Michard, C.; Perret, A.; Foulon, M.; Koliwer-Brandl, H.; Hilbi, H.; Soldati, T.

2026-05-27 microbiology
10.64898/2026.05.27.728140 bioRxiv
Show abstract

During infection, pathogenic mycobacteria damage the membrane of the Mycobacterium-containing vacuole (MCV), triggering host repair responses that preserve an intracellular permissive niche before bacteria escape to the cytosol at later stages. How the MCV transitions from repairable injury to catastrophic rupture remains poorly understood. Here, we dissected the respective contributions of the ESX-1 effectors EsxA/EsxB and the cell-envelope lipid phthiocerol dimycocerosate (PDIM) during Mycobacterium marinum infection of the amoeba Dictyostelium discoideum. Combining host reporters for membrane damage and repair with single and double bacterial mutants, we show that EsxA/EsxB and PDIM are both required for full intracellular virulence but act at distinct stages of MCV damage progression.

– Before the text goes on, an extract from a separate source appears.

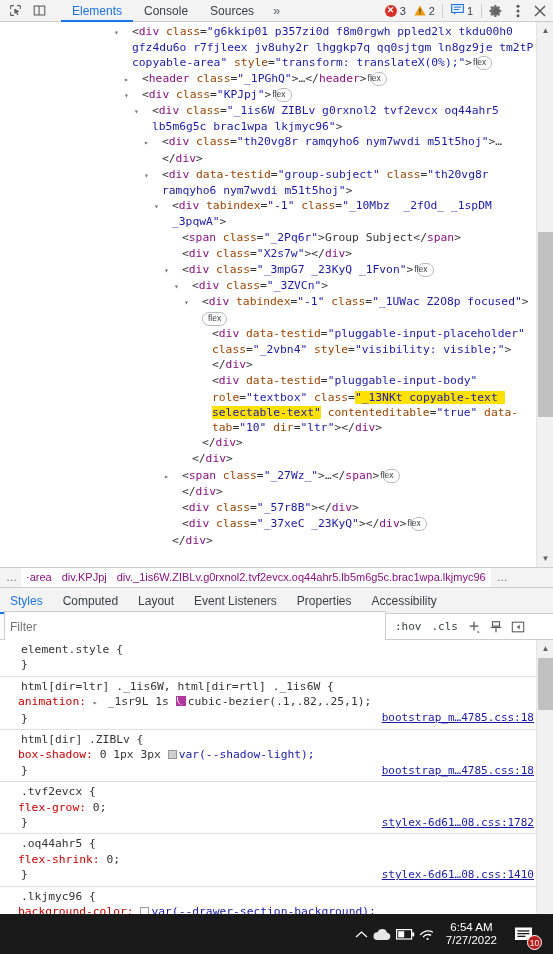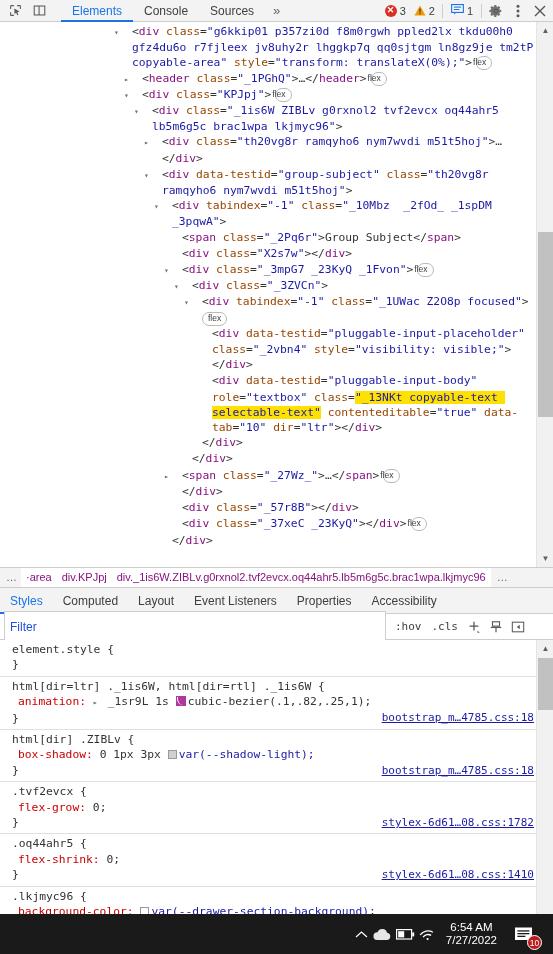"Filter" .filter-input { color: #1d4ed8 -> #737373 }
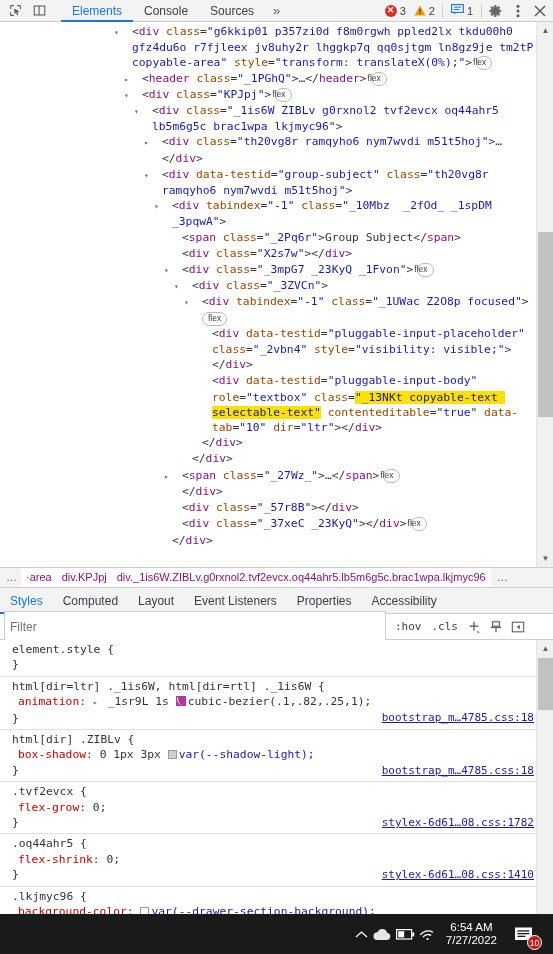"element.style {" .rule .sel-line { padding-left: 12px -> 21px }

Loss of EsxA/EsxB strongly reduced recruitment of ESCRT and autophagy reporters to the MCV, demonstrating that EsxA initiates repairable membrane lesions. In contrast, PDIM-deficient bacteria retained the ability to recruit early damage reporters and ESCRT machinery but showed reduced autophagy-associated repair, failed to efficiently acquire cytosolic perilipin coating, and remained largely confined within the MCV. Genetic disruption of host autophagy restored cytosolic access and intracellular growth of PDIM-deficient bacteria, indicating that PDIM is specifically required to overcome host repair capacity rather than to initiate damage. Importantly, the sequential requirement for EsxA and PDIM was conserved during infection of murine microglial BV-2 cells. Remarkably, PDIM-defective mutants induced lysenin recruitment, a reporter of sphingomyelin exposure, but progression to autophagy engagement was strongly decreased. Together, our results support a two-step model in which EsxA initiates MCV membrane damage, while PDIM amplifies these lesions towards catastrophic rupture, enabling escape to the cytosol and dissemination.